私は「あー、すみません、忘れてください。」と話を戻した。
行きつけの耳鼻科で顔見知りの先生なのだけど、
生真面目で余り笑わないので、ちょっと笑わせてみたかった。
残念ながら失敗した。
別の日。
初めてのお客さんとの打ち合わせがあった。
お互いに、少し緊張している空気が流れていた。
私は、軽い冗談を一つ入れた。
クライアントから、小さな笑いが起きた。
私は、その瞬間ほっとした。
少し前まで、お互いに様子をうかがっていた空気が、
少しだけ話しやすい空気に変わった気がした。
こうして振り返ると、私はいろいろな場面で人を
笑わせるようなことを言っている。
妻に怒られているときでさえ、
バカなことを言いたくなることがある。
伝わることもあれば、伝わらないこともある。
でも、伝わったかどうかは、
実はあまり重要ではないのかもしれない。
もちろん、いつでもそんなことをいうわけではない。
例えば、深刻な会議では言わない。
妻に言える冗談と、お客さんに伝わる冗談も違う。
相手によって、ギリギリの線を探している。
肩書や立場だけで人との距離が決まるような空気は好きではない。
初対面でカチコチになった空気も居心地が悪い。
だからなのか、自分を笑いの対象にしてしまう。
その方が、お互いに話しやすい。
家でも同じだ。
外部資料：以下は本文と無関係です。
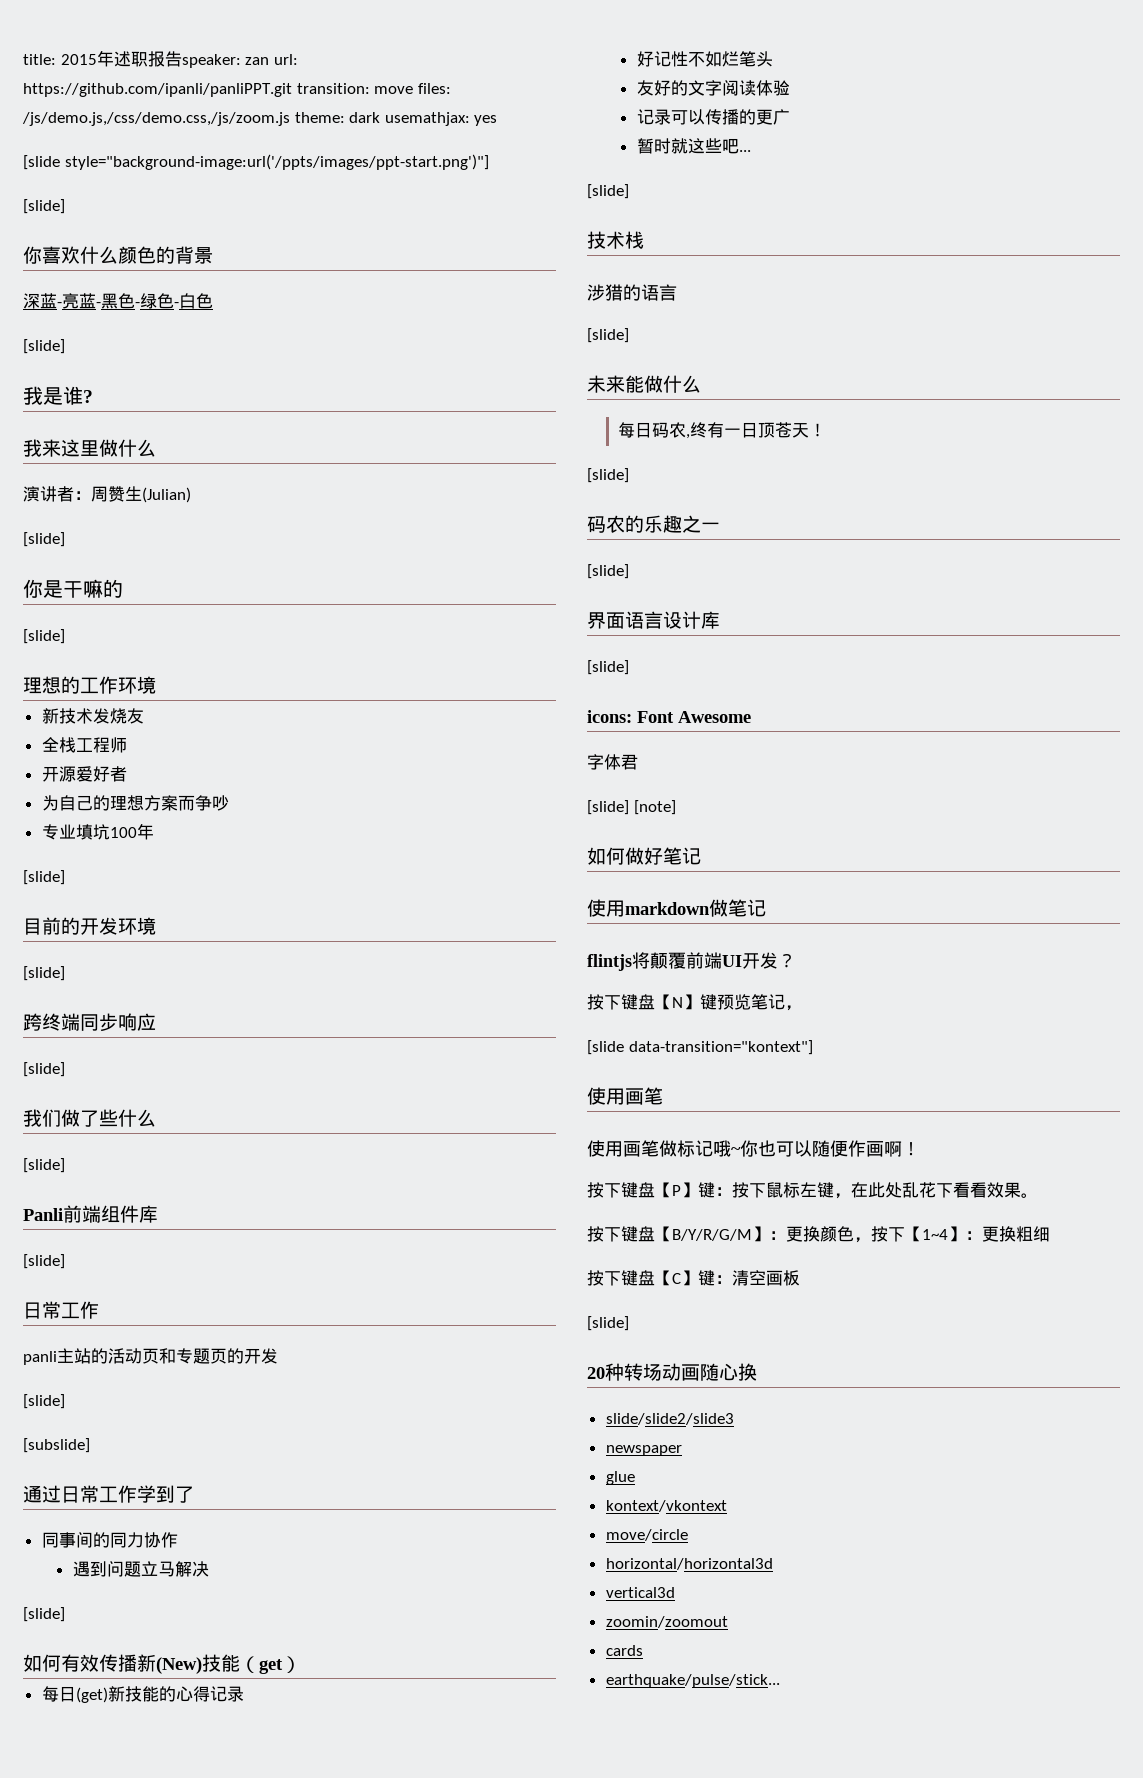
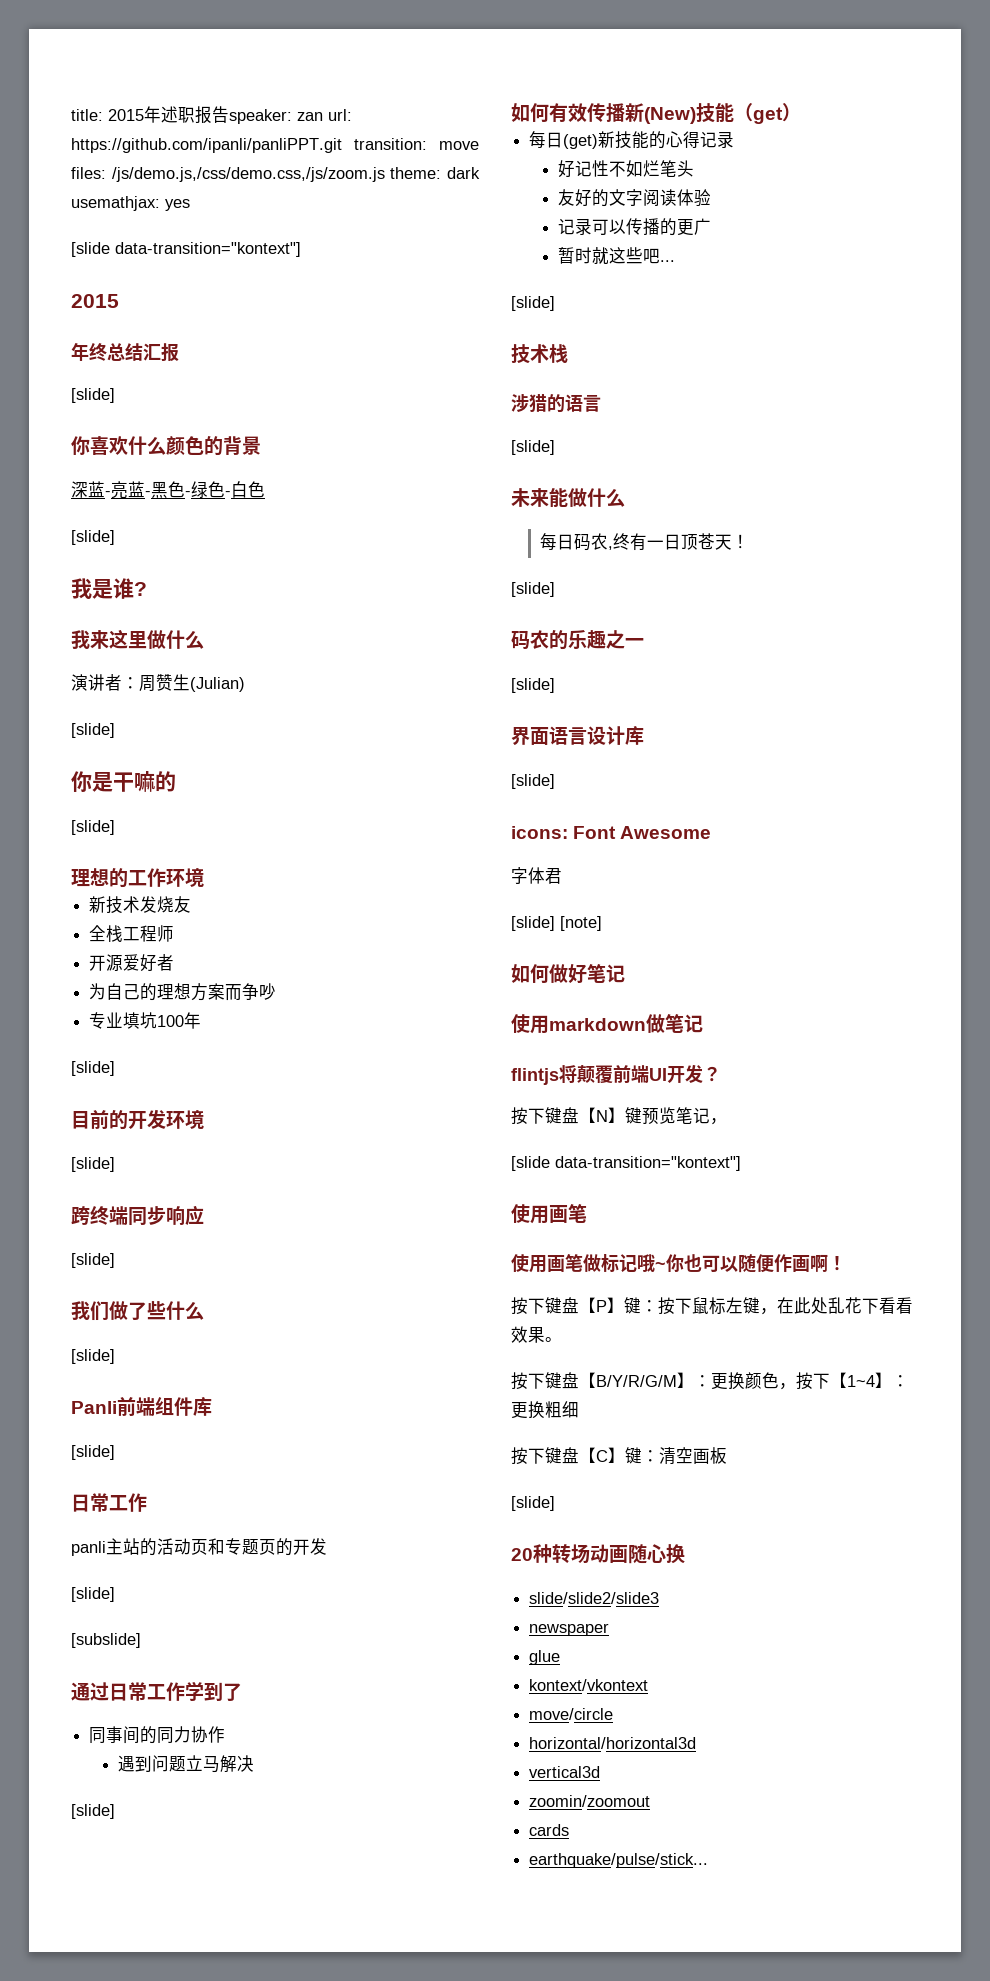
[64,154,489,170] style="background-image:url('/ppts/images/ppt-start.png')"] -> [115,242,301,257] [71,294,119,308] [71,342,179,362] data-transition="kontext"] // 2015 // 年终总结汇报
私は妻をほめるように努めている。
「今日も可愛いね!」
そんな言葉を、よく口にする。
お世辞を言っているわけではなく本音である。
でも、それだけではない。
妻はうれしい。
家の雰囲気もよくなる。
そして、私も気分よく過ごせる。
結局、一番得をしているのは私かもしれない。
「結局、自分のためじゃないか。」
そう言われれば、その通りなのだろう。
でも私は最近、
「自分のため」と「相手のため」を分けること自体が、
あまり意味のないことなのではないかと思い始めている。
私が心地よく過ごすためには、
妻も心地よく過ごしている必要がある。
私が話しやすくなるためには、
相手も話しやすくなっている必要がある。
こう考えると、私は、人を笑わせることを
一番に考えているというわけではないのかもしれない。
輪の中心にいたいわけではない。
ただ、目の前の空気が硬いと、放っておけないだけだ。
単に、人と人との間にある、
少し硬い空気をほぐしたいのだ。
そして、その空気の中で一番安心しているのは、
案外、私自身なのかもしれない。